The Night of the Iguana

Description

The Reverend T. Lawrence Shannon characterizes the Western image of God as a "senile delinquent" during a sermon and is locked out of his church. Shannon is not defrocked, but he is institutionalized for a "nervous breakdown". In 1940s Mexico, some time after his release, the Rev. Shannon is working as a tour guide for a second-rate travel agency. Shortly before the opening of the play, Shannon is accused of committing statutory rape of a 16-year-old girl,[2] Charlotte Goodall, who is among his current group of tourists.

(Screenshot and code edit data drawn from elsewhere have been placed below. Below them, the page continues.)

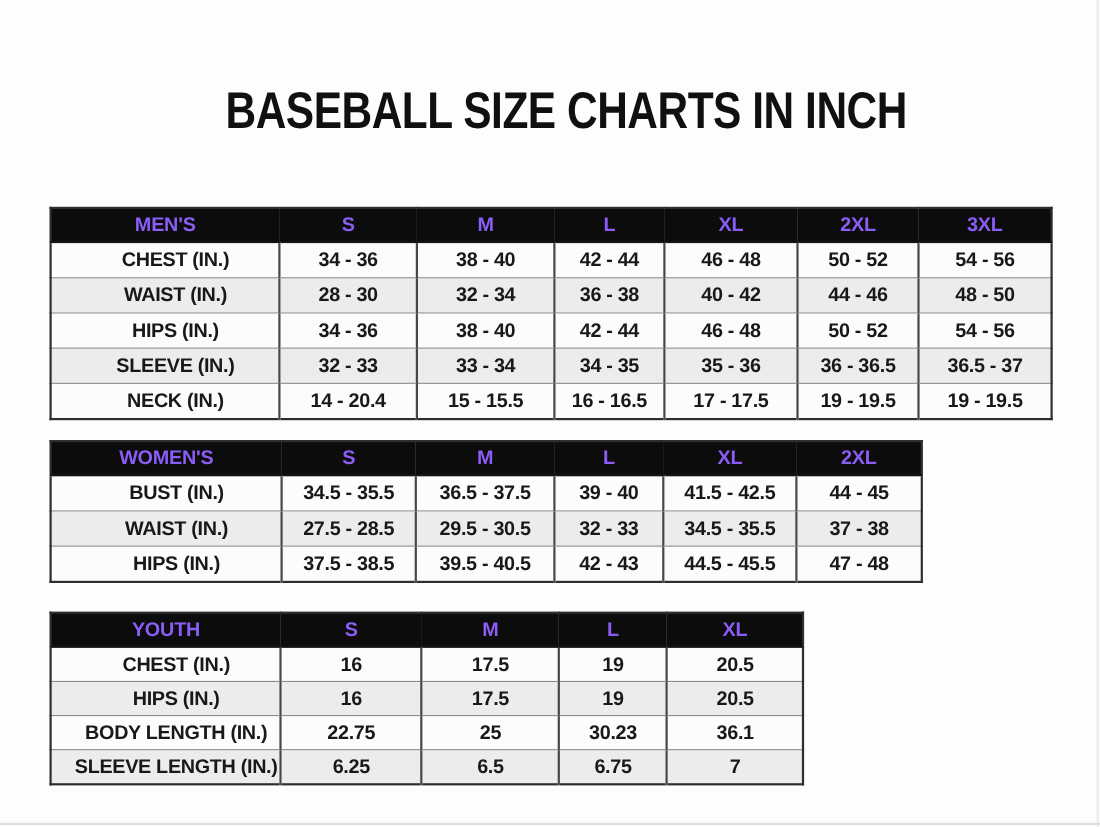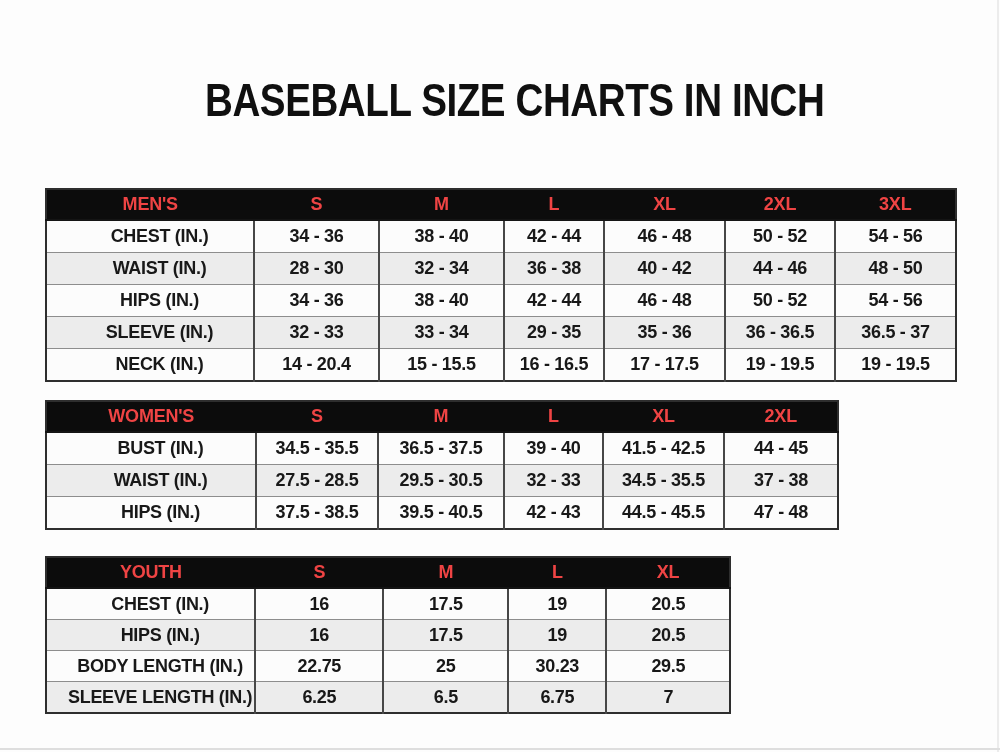--- a/index.html
+++ b/index.html
@@ -45,7 +45,7 @@
 
   .size-table th {
     background: #0c0c0c;
-    color: #ef4444;
+    color: #8b5cf6;
     font-weight: 700;
     font-size: 18px;
     letter-spacing: -0.2px;

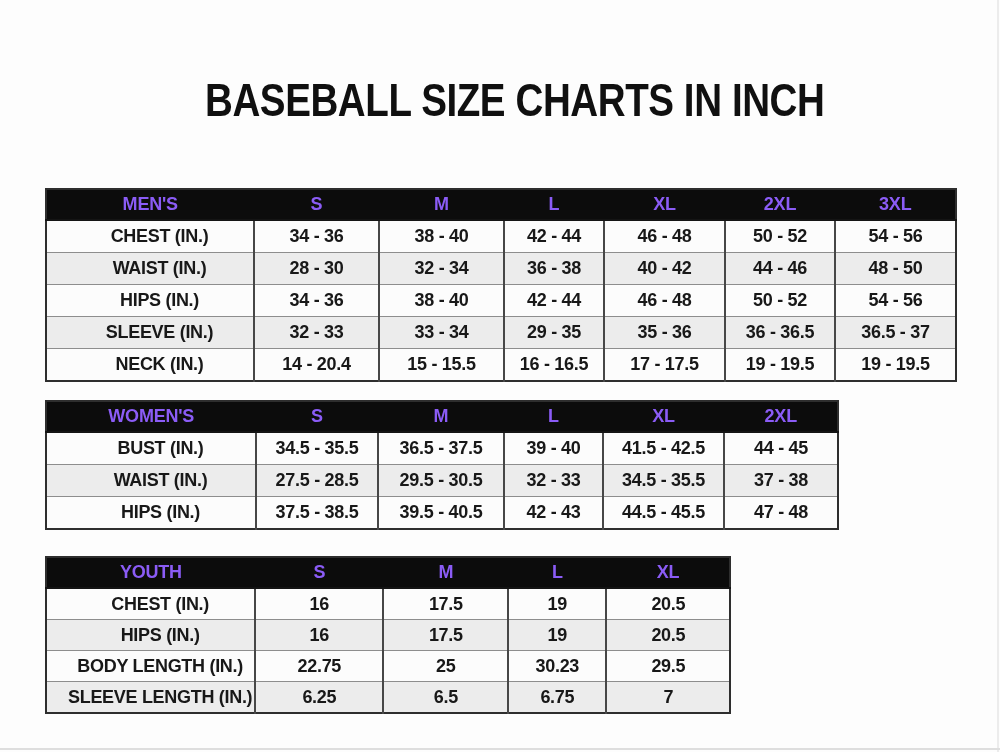--- a/index.html
+++ b/index.html
@@ -149,7 +149,7 @@
           <td>SLEEVE (IN.)</td>
           <td>32 - 33</td>
           <td>33 - 34</td>
-          <td>29 - 35</td>
+          <td>34 - 35</td>
           <td>35 - 36</td>
           <td>36 - 36.5</td>
           <td>36.5 - 37</td>

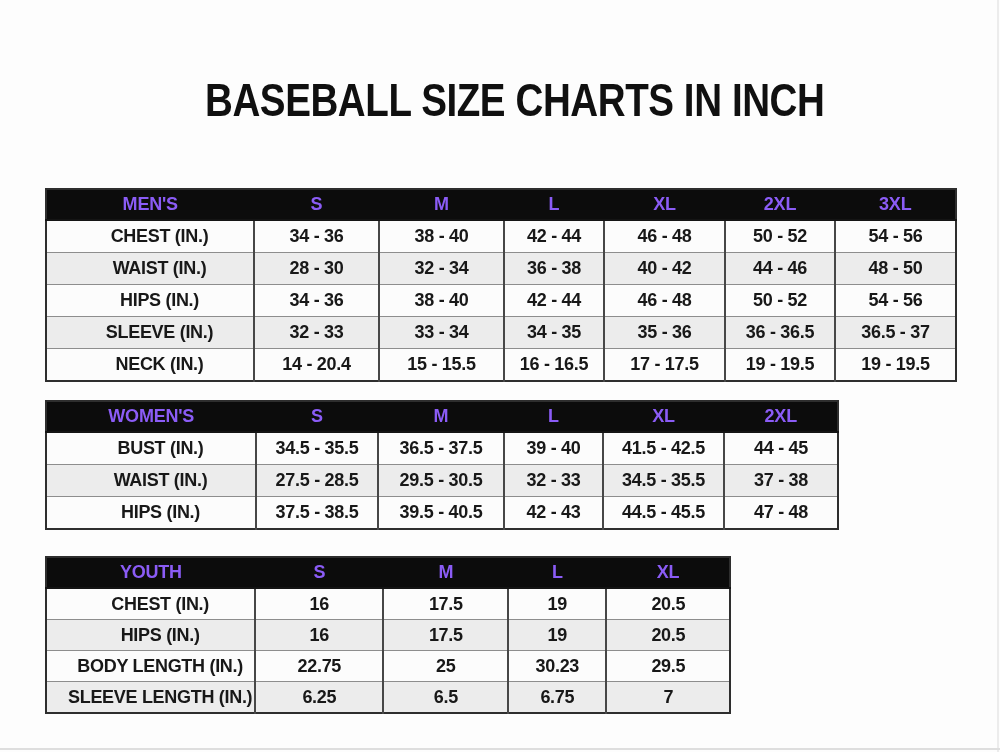--- a/index.html
+++ b/index.html
@@ -250,7 +250,7 @@
           <td>22.75</td>
           <td>25</td>
           <td>30.23</td>
-          <td>29.5</td>
+          <td>36.1</td>
         </tr>
         <tr>
           <td>SLEEVE LENGTH (IN.)</td>

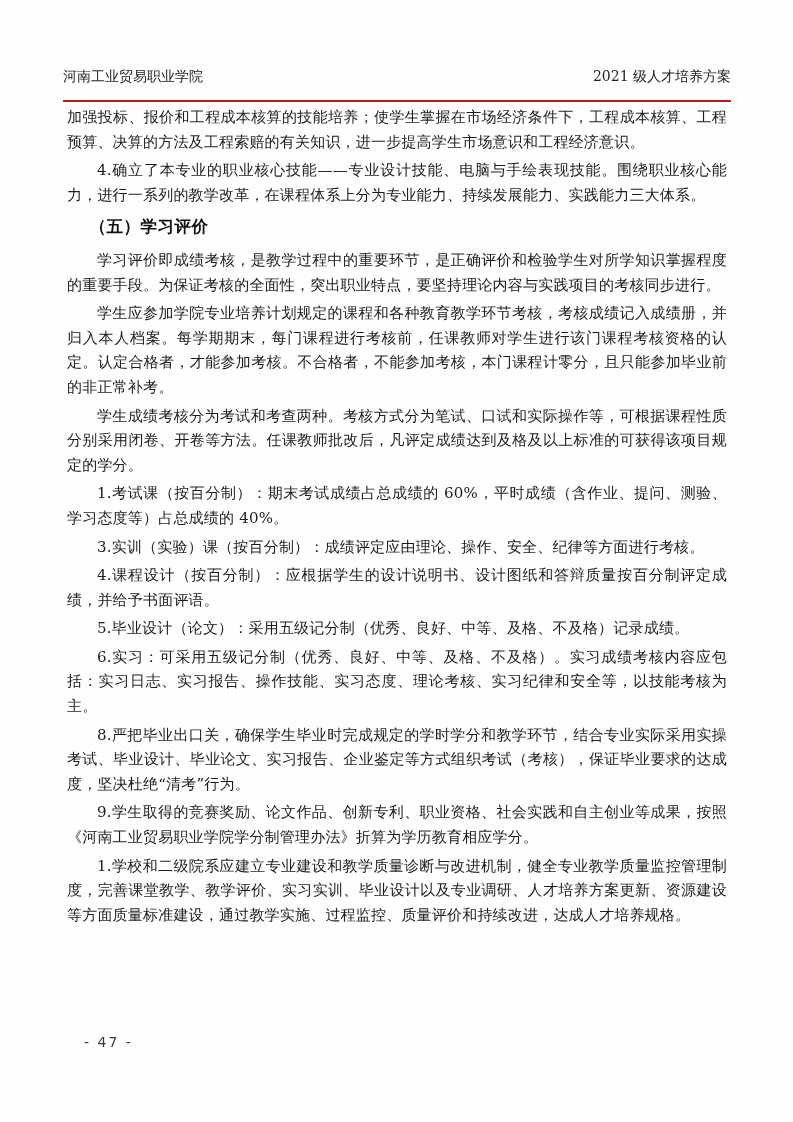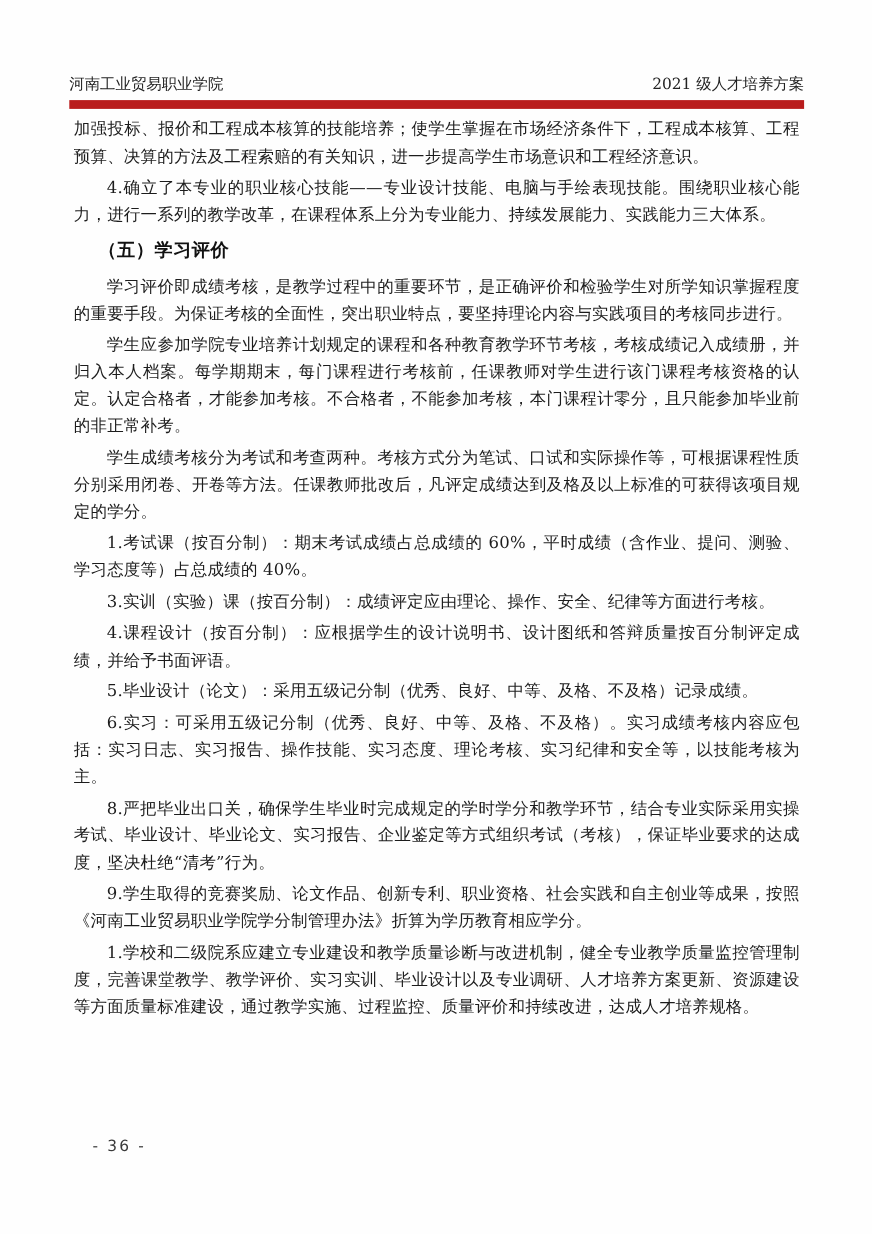--- a/index.html
+++ b/index.html
@@ -22,8 +22,8 @@
     justify-content: space-between;
     align-items: flex-end;
     font-size: 14px;
-    padding-bottom: 5px;
-    border-bottom: 8px solid #b91c1c;
+    padding-bottom: 14px;
+    border-bottom: 2px solid #b91c1c;
     color: #222;
   }
   .doc-body {

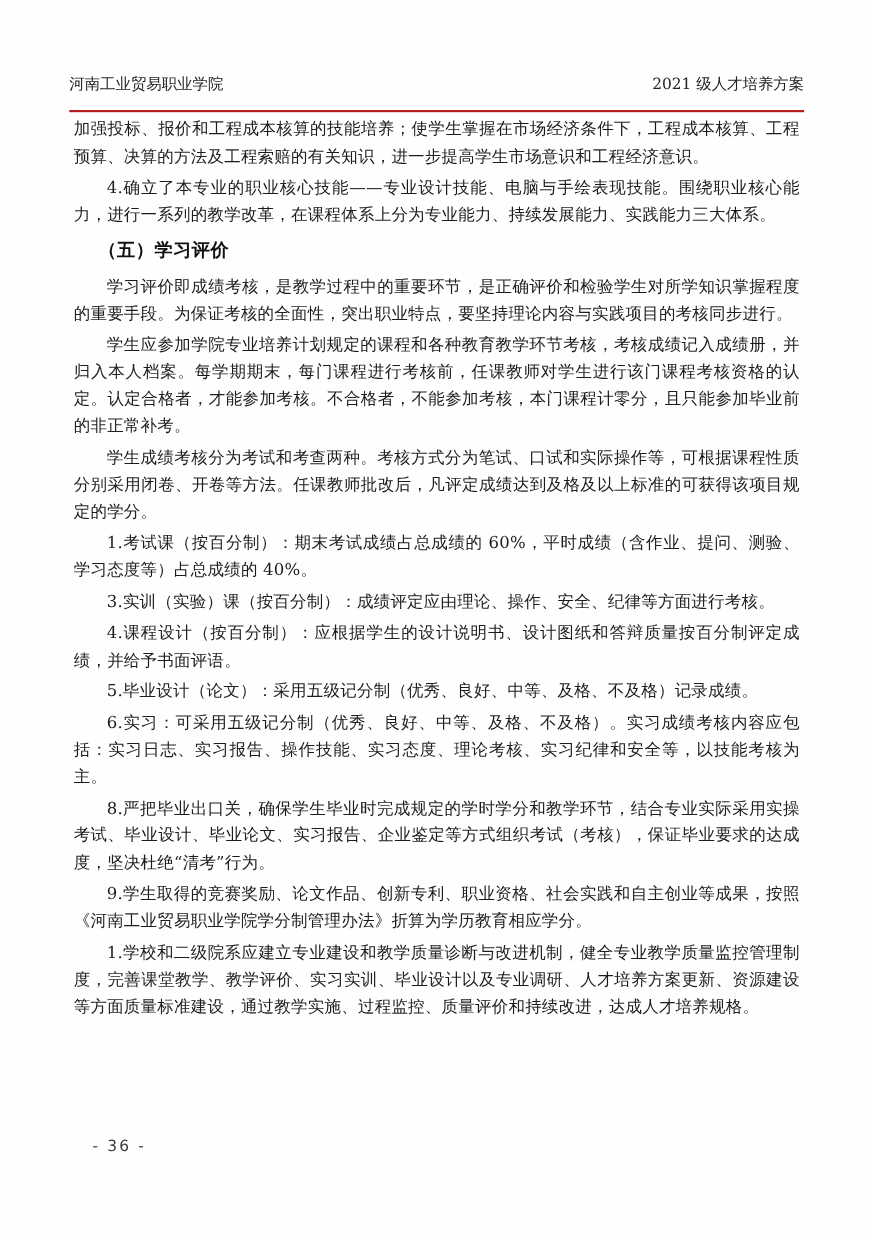--- a/index.html
+++ b/index.html
@@ -44,7 +44,7 @@
     text-indent: 0;
   }
   .doc-body h3 {
-    font-family: Liberation Serif, serif;
+    font-family: Liberation Mono, monospace;
     font-size: 16.5px;
     font-weight: 700;
     margin: 9px 0 7px 0;

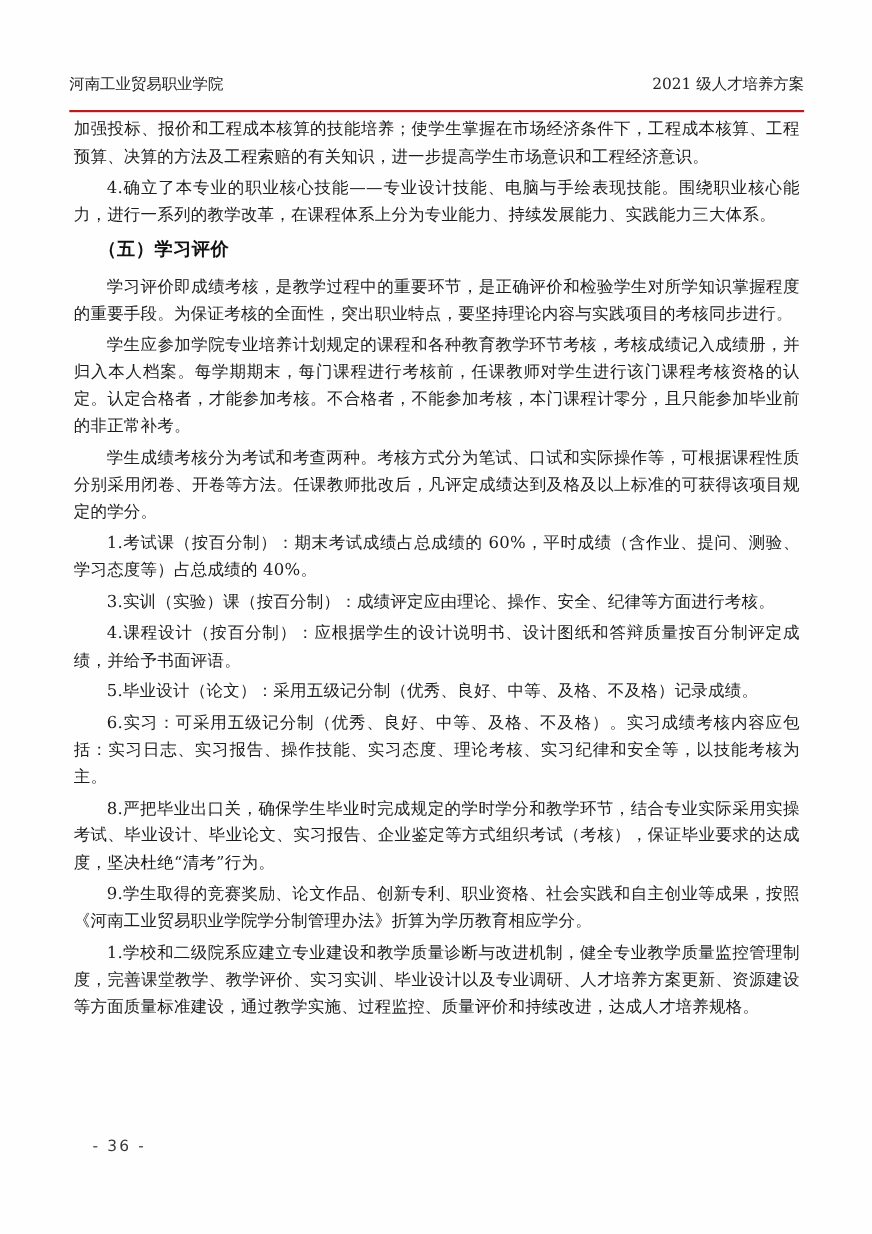--- a/index.html
+++ b/index.html
@@ -89,7 +89,7 @@
     </main>
 
   <footer class="page-footer">
-    <span>- 36 -</span>
+    <span>- 47 -</span>
   </footer>
 </div>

As the curtain rises, Shannon and a group of women arrive at a cheap hotel on the coast of Mexico managed by his friends Fred and Maxine Faulk. Fred has recently died, and Maxine has assumed sole responsibility for managing the establishment.

Struggling emotionally, Shannon tries to manage his tour party, who have turned against him for having sexual relations with the minor, and Maxine is interested in him for purely carnal reasons. Adding to this chaotic scenario, spinster Hannah Jelkes appears with her elderly grandfather, Nonno, who, despite his failing health, is composing his last poem. Jelkes, who scrapes by as a traveling painter and sketch artist, is soon at Maxine's mercy. Shannon, who wields considerable influence over Maxine, offers Hannah shelter for the night. The play's main axis is the development of the deeply human bond between Hannah and Shannon.

Minor characters in the play include a group of German tourists whose Nazi marching songs paradoxically lighten the heavier themes of the play while suggesting the horrors of World War II;[3] the Mexican "boys" Maxine employs to help run the hotel who ignore her laconic commands; and Judith Fellowes, the "butch" vocal teacher charged with Charlotte's care during the trip.

The Reverend T. Lawrence Shannon was based partly on Williams' cousin and close friend, the Reverend Sidney Lanier, the iconoclastic rector of St. Clement's Episcopal Church, New York.[4] Lanier was a significant figure in the New York theater scene in the 1950s and 1960s, started a Ministry to the Theatre Arts, and became co-founder of the experimental American Place Theatre in 1962.[5] Lanier resigned from his ministry in May 1965.